Jean Jacques Perrey fut collaborateur de Harry Breuer et Gershon – Pop corn – Kingsley dans les 60’s, retenu dans les grandes parades des parcs Disney pour son hystérique Baroque hoedown, avant de se mettre à la musique « thérapeutique » aujourd’hui. Pionnier de l’électronique et du sampling (sur bandes, à l’époque), il a été samplé et remixé (Eva par Fat Boy Slim notamment) à tout va dans les années 90, mais il reste dans les mémoires comme l’un des plus audacieux et inventif compositeur de musique sucrée et vitaminée, revisitant avec force Moog et petits sons concrets poppy les classiques easy-listening ou composant des miniatures sautillantes et riantes, pour une musique qui doit beaucoup à l’enfance et au jeu.

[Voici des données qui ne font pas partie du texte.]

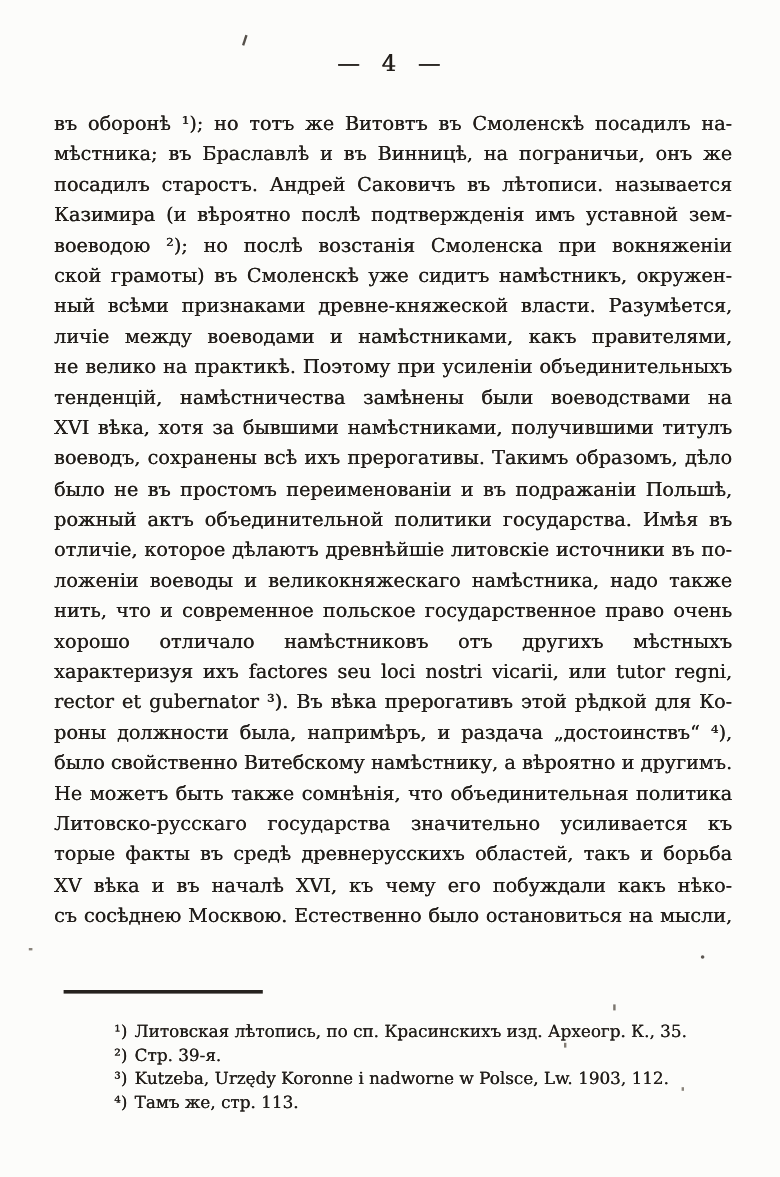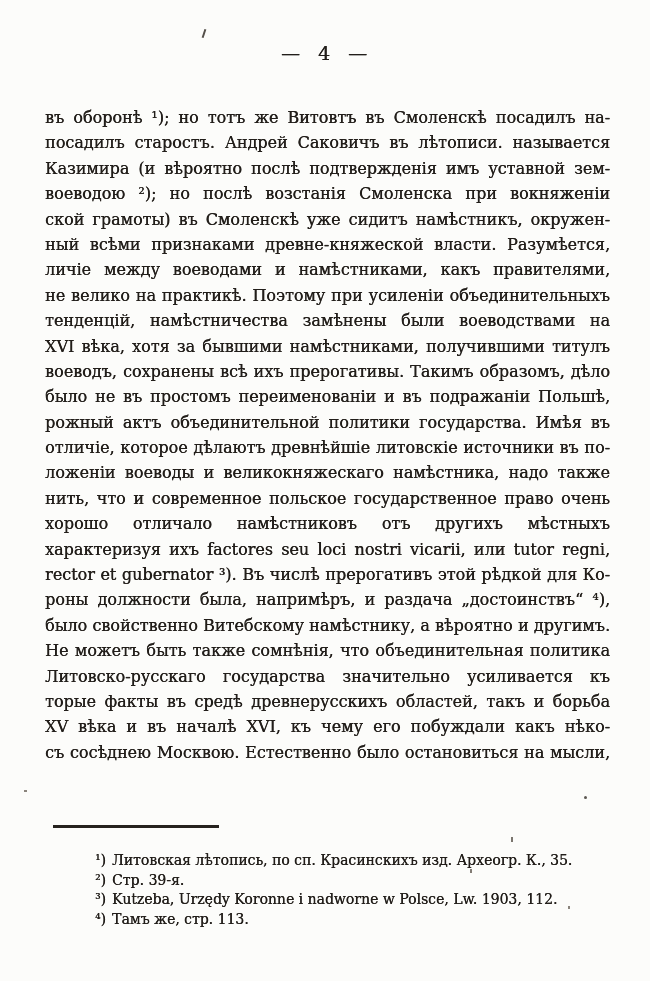--- a/index.html
+++ b/index.html
@@ -32,7 +32,6 @@
     top: 90px;
     left: 45px;
     width: 565px;
-    margin-top: 15px;
   }
   .body-line {
     height: 25.4px;

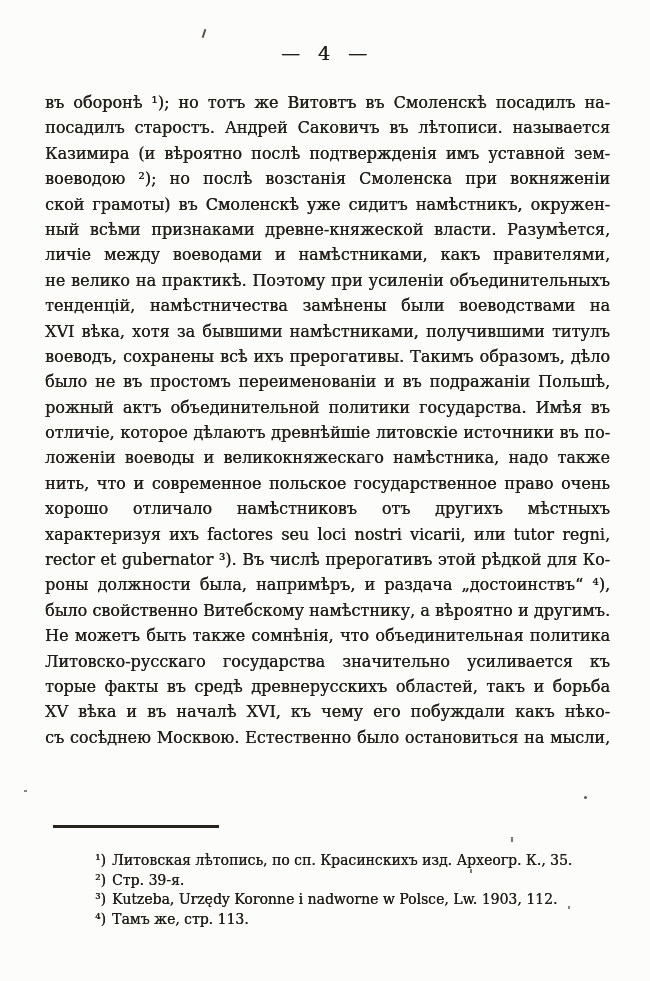--- a/index.html
+++ b/index.html
@@ -99,6 +99,7 @@
 
   <div class="body-text">
     <div class="body-line">въ оборонѣ ¹); но тотъ же Витовтъ въ Смоленскѣ посадилъ на-</div>
+    <div class="body-line">мѣстника; въ Браславлѣ и въ Винницѣ, на пограничьи, онъ же</div>
     <div class="body-line">посадилъ старостъ. Андрей Саковичъ въ лѣтописи. называется</div>
     <div class="body-line">Казимира (и вѣроятно послѣ подтвержденія имъ уставной зем-</div>
     <div class="body-line">воеводою ²); но послѣ возстанія Смоленска при вокняженіи</div>

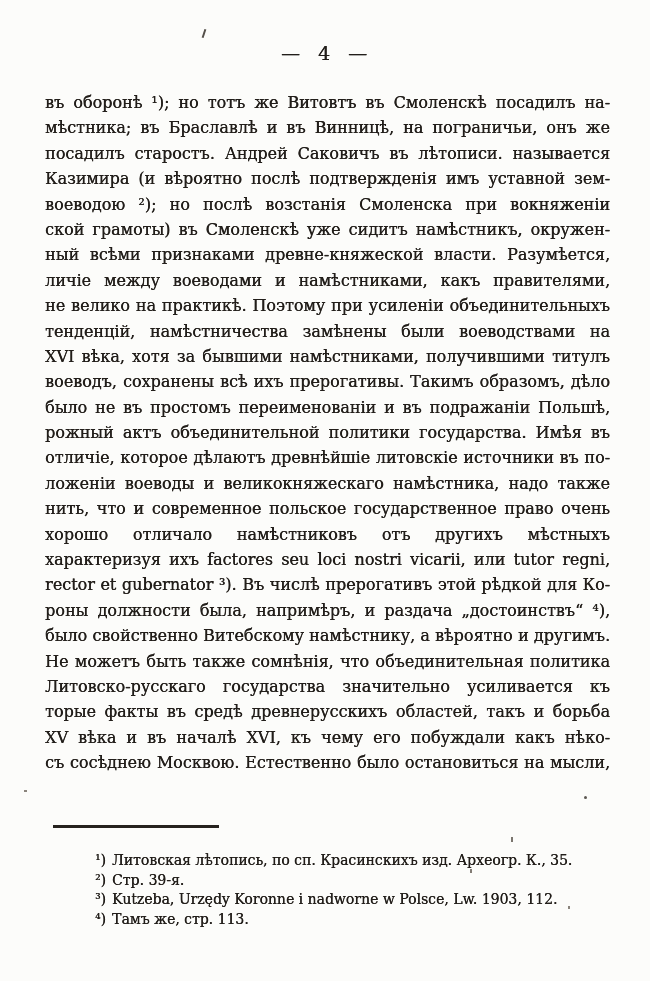--- a/index.html
+++ b/index.html
@@ -117,7 +117,7 @@
     <div class="body-line">нить, что и современное польское государственное право очень</div>
     <div class="body-line">хорошо отличало намѣстниковъ отъ другихъ мѣстныхъ правителей,</div>
     <div class="body-line">характеризуя ихъ factores seu loci nostri vicarii, или tutor regni,</div>
-    <div class="body-line">rector et gubernator ³). Въ числѣ прерогативъ этой рѣдкой для Ко-</div>
+    <div class="body-line">rector et gubernator ³). Въ вѣка прерогативъ этой рѣдкой для Ко-</div>
     <div class="body-line">роны должности была, напримѣръ, и раздача „достоинствъ“ ⁴), что</div>
     <div class="body-line">было свойственно Витебскому намѣстнику, а вѣроятно и другимъ.</div>
     <div class="body-line">Не можетъ быть также сомнѣнія, что объединительная политика</div>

De son côté, Luke Vibert (aliases Wagon Christ, Plug, Amen Andrews, Kerrier District ou Spac Hand Luke) est un surprolifique électronicien tombé petit dans la marmite acid, oeuvrant sur Rephlex, Ninja Tune, Warp, Planet µ, amateur de boites à rythmes vintage et de montées lysergiques et synthétiques.

Après un premier maxi (déjà intitulé Moog acid), la réunion de ces deux petits maîtres de l’électronique était attendue, entre les comptines psyché-easy de l’un et les buvards electro-IDM de l’autre. Ces deux là sont sur la même longueur d’onde, en coloristes rétro, gourous mineurs, mélodistes brefs. Les TR Roland de Vibert surfent sur les poïng-tchak-ouin qui piquent la langue de Perrey, pour des comptines régressives (Frère Jacques, même), tripantes. Un introït à deux voix superposées (avec un charmant accent so frenchy pour Perrey) illustre la parfaite synergie entre le vieux et malicieux représentant de commerce de l’Ondioline (qui lui a ouvert les portes d’Hollywood dans les 50’s) et le stakhanoviste anglais de la boite à rythme vintage. Reste que Luke Vibert pond un peu toujours le même beat depuis dix ans (vieux gimmicks de hip-hop old school sur You Moog Me, peu pertinents) et que les mélodies tarabiscotées de Perrey souffrent un peu parfois de la linéarité des séquences de Vibert. De belles choses cependant, dont un White knight (Black in the day) qui rappelle plus le maître des Soothing sounds for babies, Raymond Scott, qui oeuvrait en plus minimal et sur le même créneau que Perrey dans les 60’s. Les (nombreux) fans français de François de Roubaix devraient aussi être comblés (même goût des textures mêlées et des synthés régressifs), même si le mieux pour tout le monde est encore d’aller écouter les deux albums de Perrey en collaboration avec Kinglsey, The In sound from way out (1966) et Kaleidoscopic vibrations (1967), ou les deux albums solos de Perrey, The Amazing new electronic pop sound of Jean-Jacques Perrey (1968) ou Moog indigo (1970).